Below are some records. Write out exactly their lines from the one with "font-family: none ->" through the one with "color: #6d28d9 ->", and leave the pictures behind.

THE DATA →
***

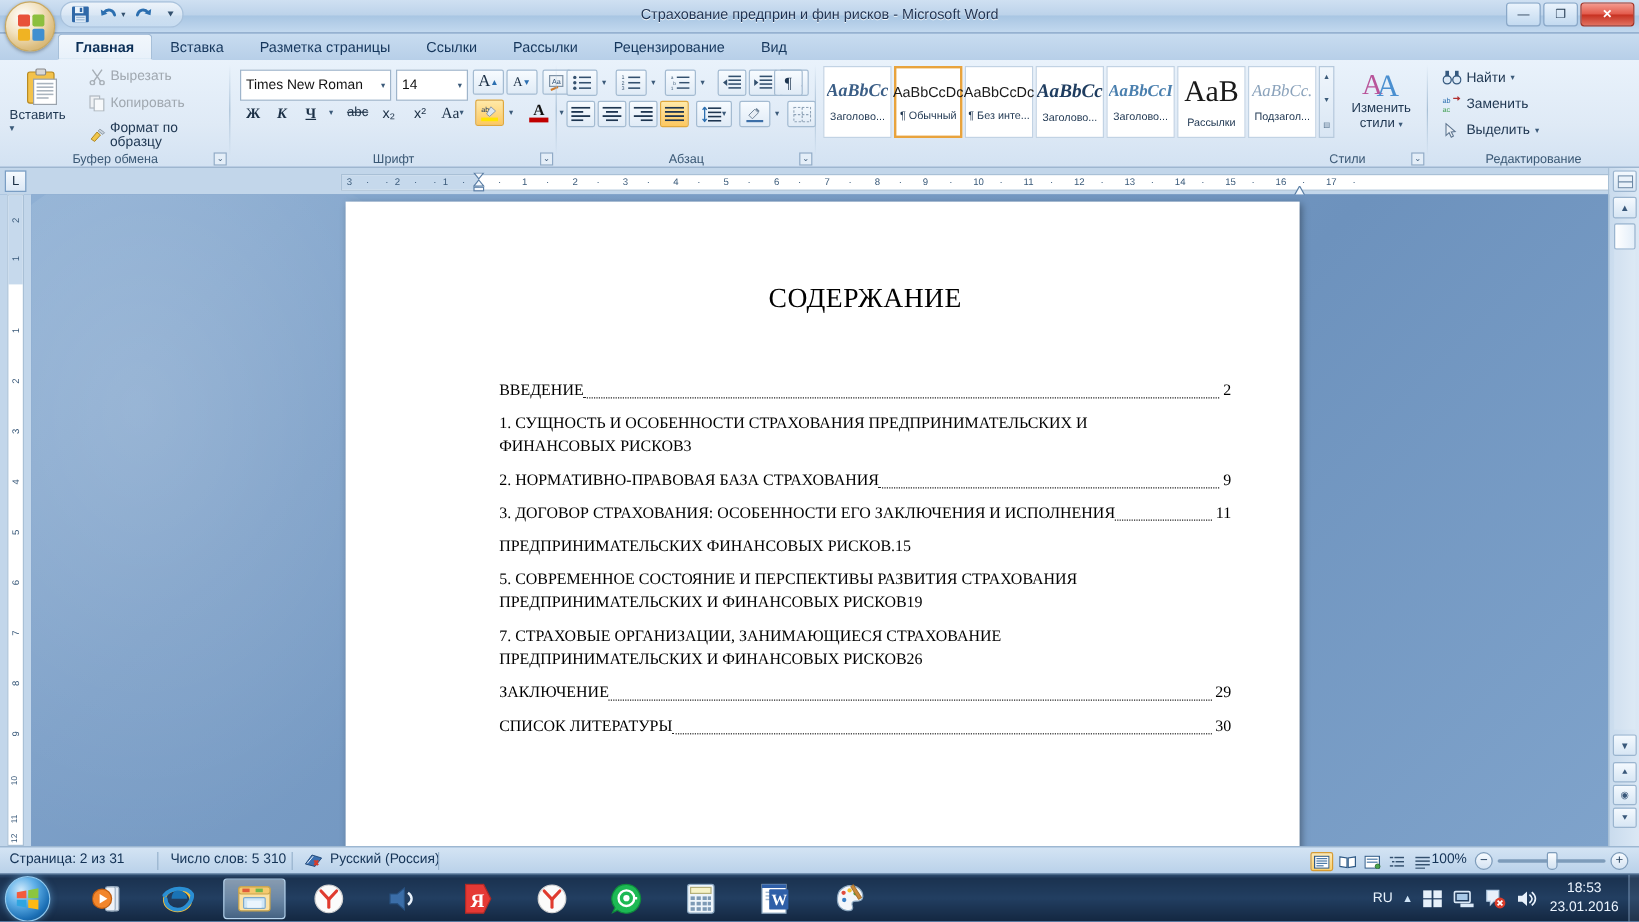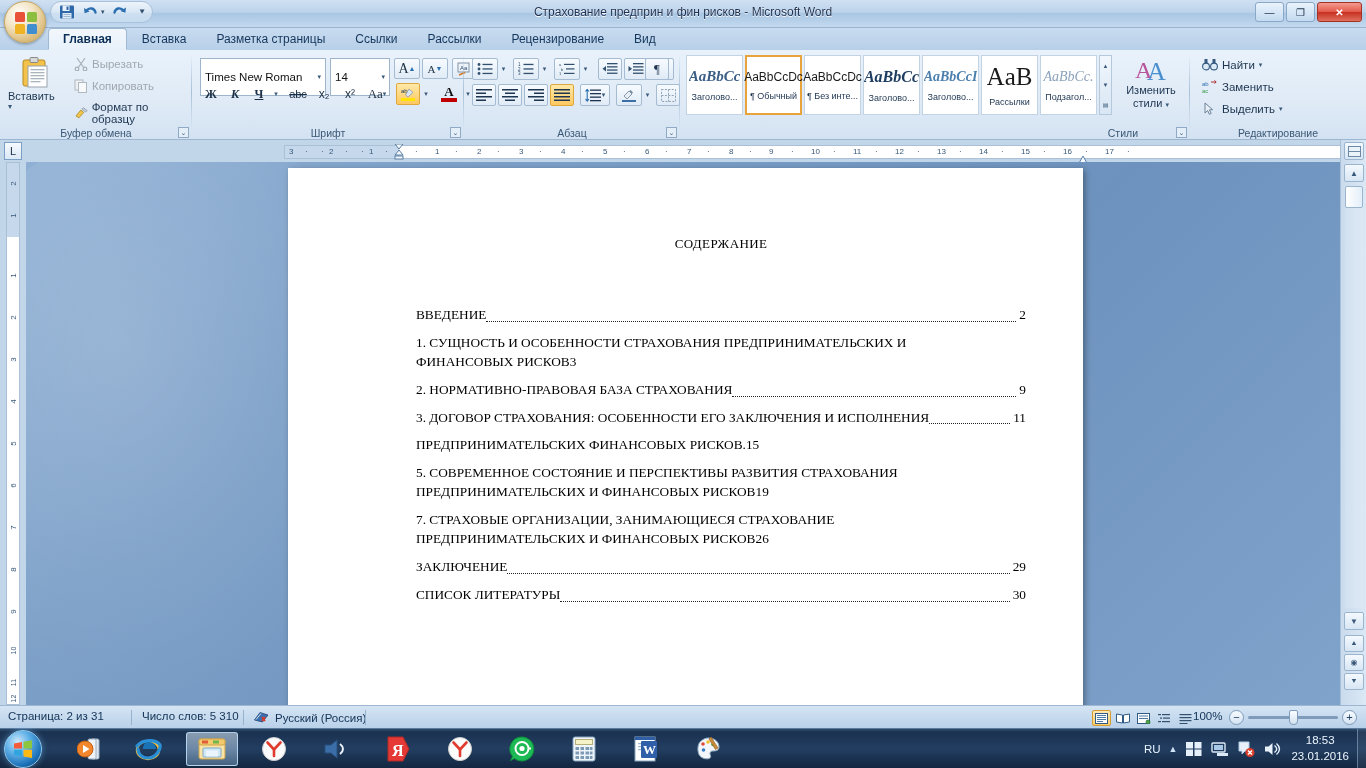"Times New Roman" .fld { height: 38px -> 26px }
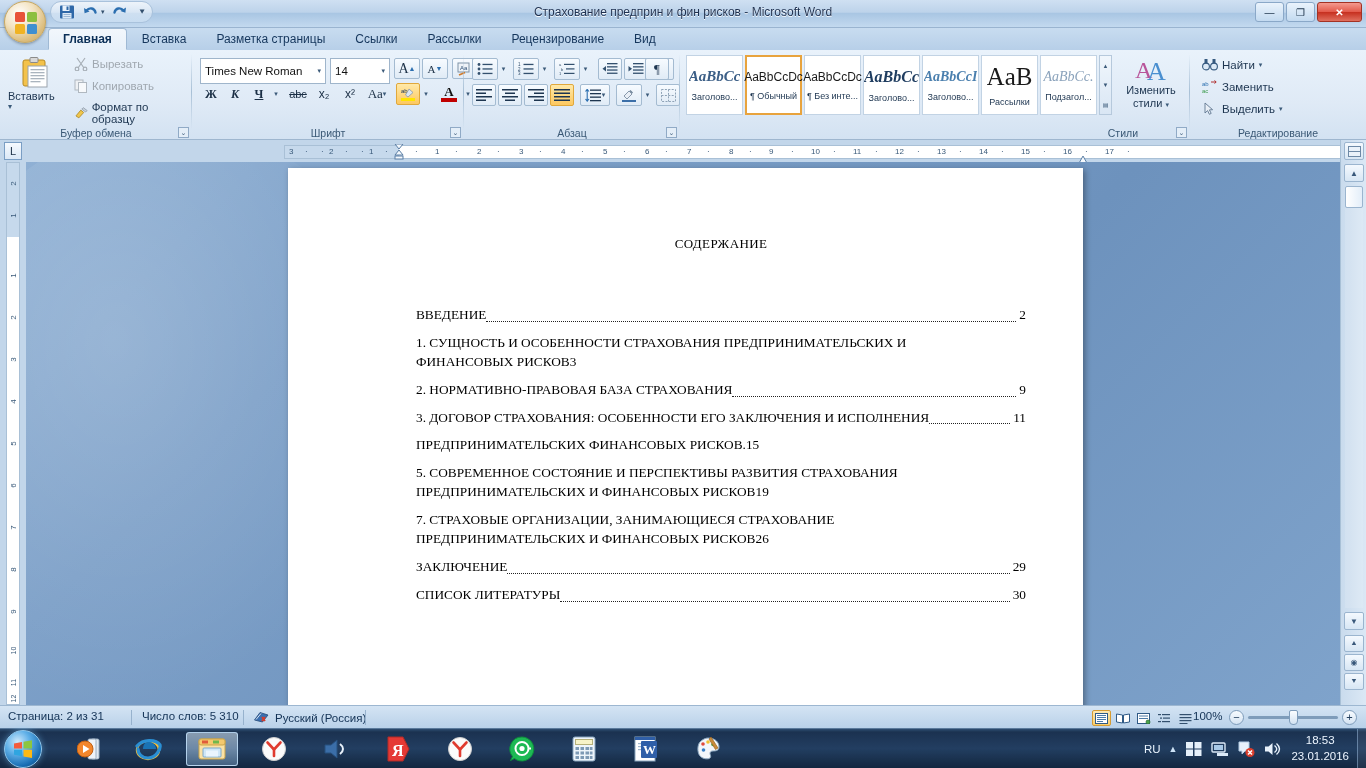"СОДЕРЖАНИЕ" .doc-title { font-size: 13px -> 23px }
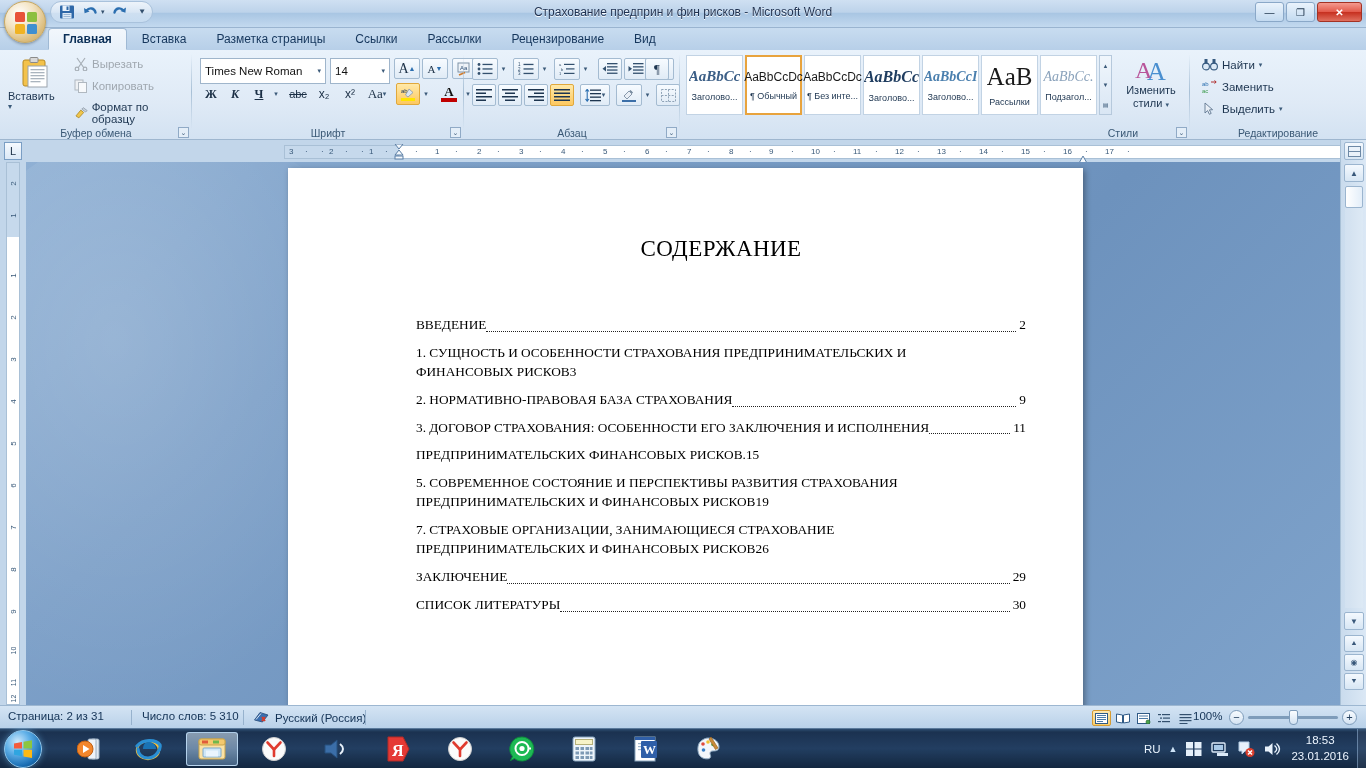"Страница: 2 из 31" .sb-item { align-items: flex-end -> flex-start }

***

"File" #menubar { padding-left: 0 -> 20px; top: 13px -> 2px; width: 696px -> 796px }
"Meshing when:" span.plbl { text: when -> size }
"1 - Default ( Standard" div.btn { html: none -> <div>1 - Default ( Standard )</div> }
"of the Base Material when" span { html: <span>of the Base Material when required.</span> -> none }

***

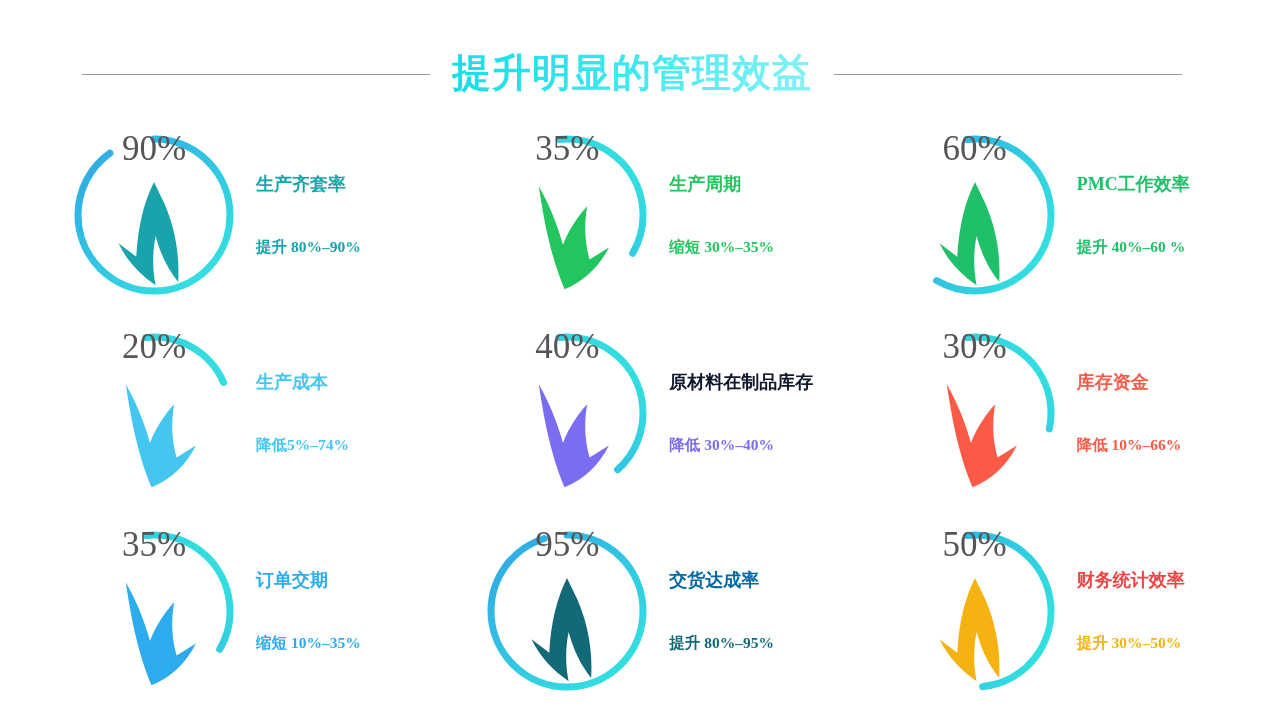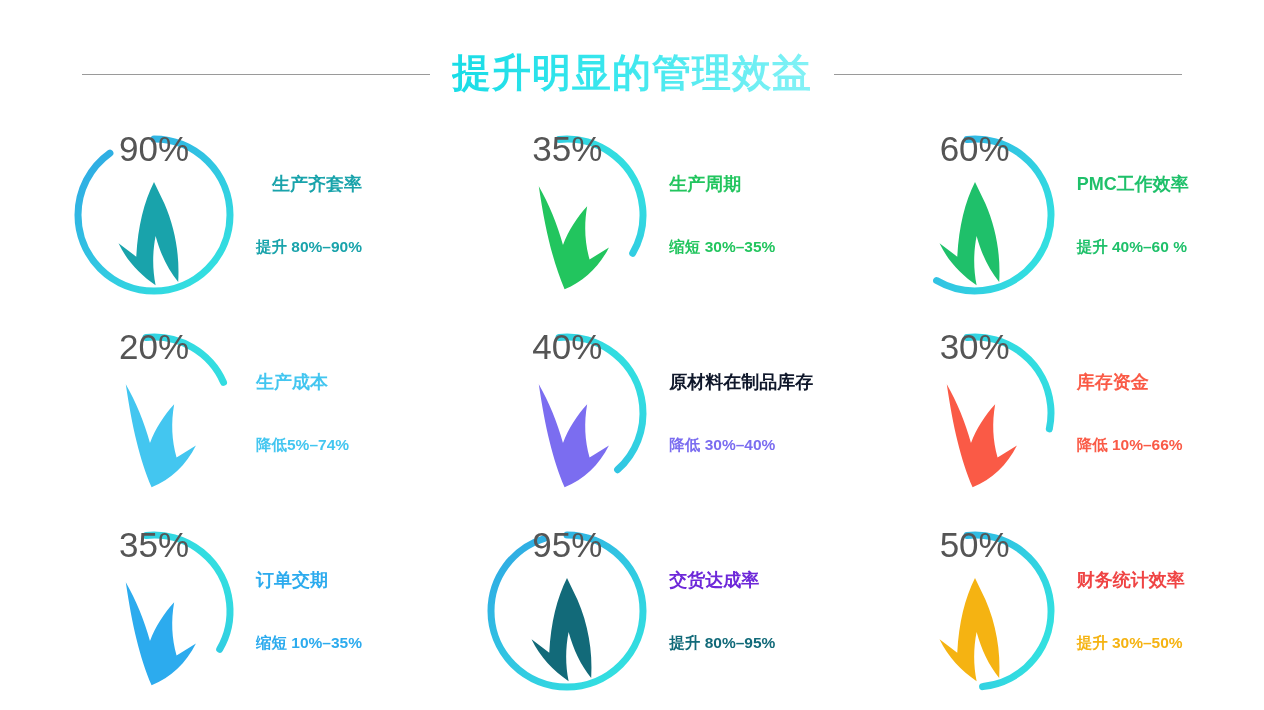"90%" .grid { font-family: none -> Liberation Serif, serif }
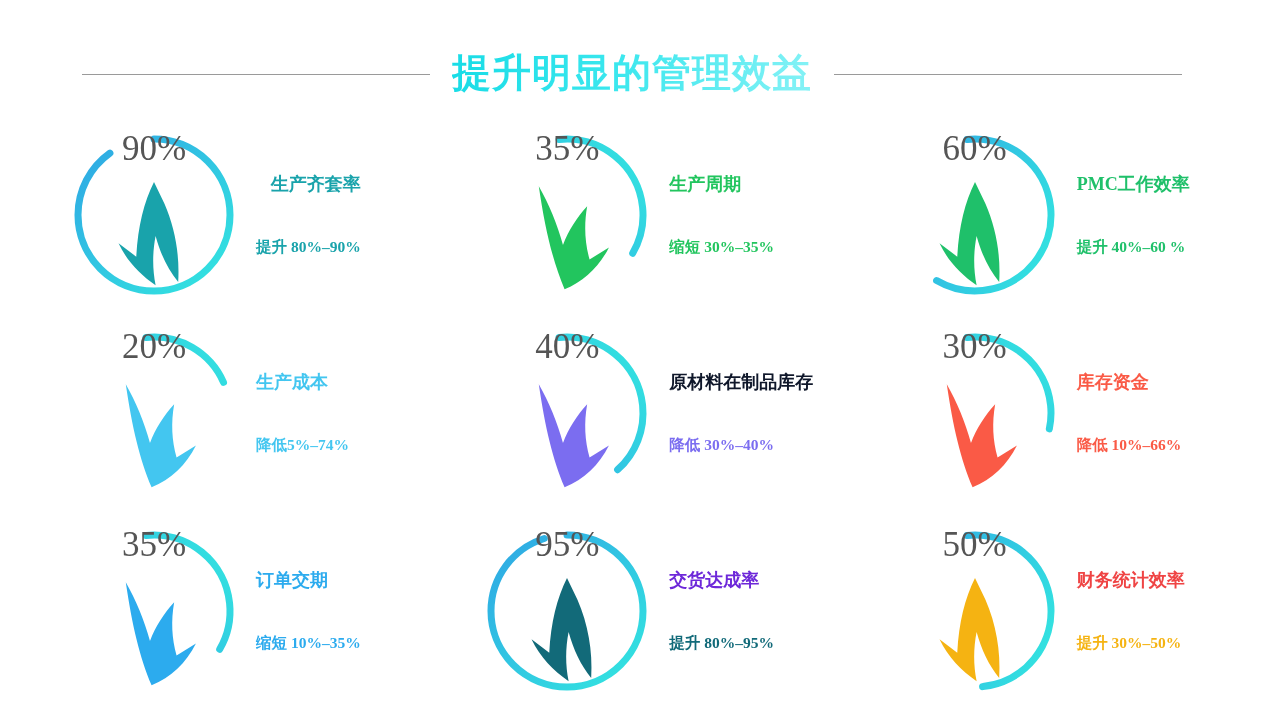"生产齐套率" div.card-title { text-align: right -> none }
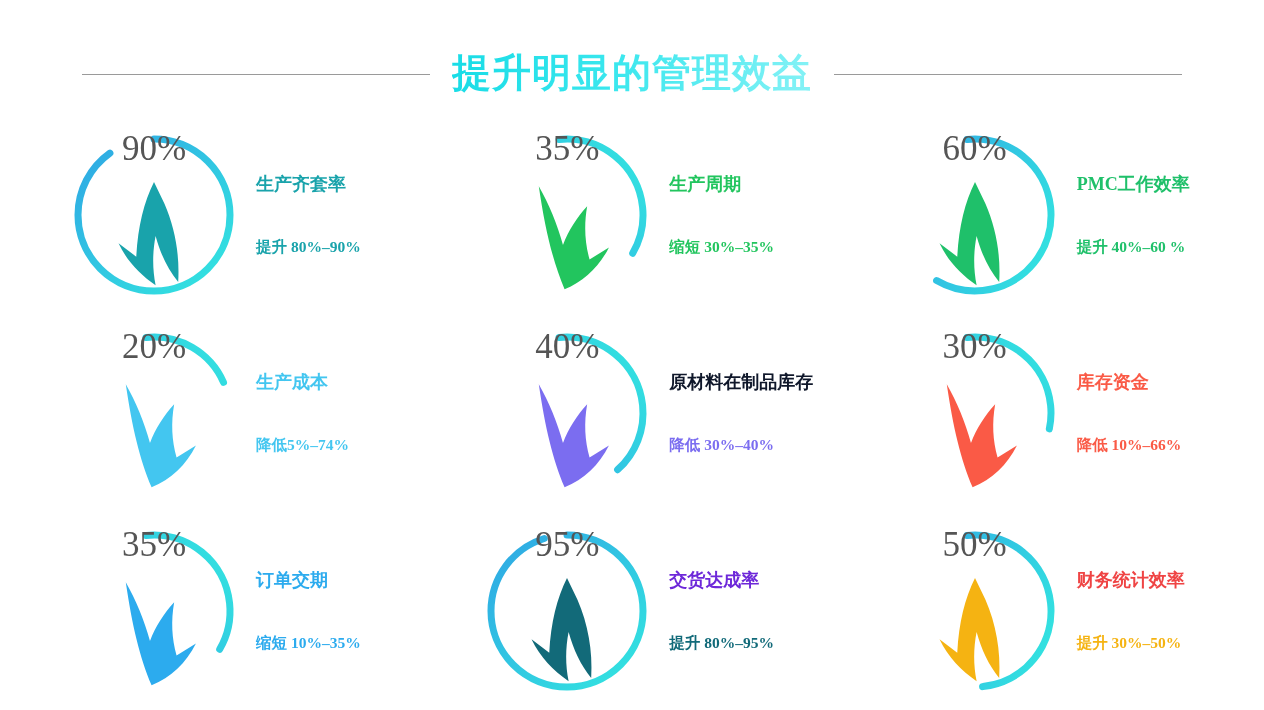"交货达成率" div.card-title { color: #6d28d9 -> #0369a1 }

***

RESPONSE TO THE TASK →
"90%" .grid { font-family: none -> Liberation Serif, serif }
"生产齐套率" div.card-title { text-align: right -> none }
"交货达成率" div.card-title { color: #6d28d9 -> #0369a1 }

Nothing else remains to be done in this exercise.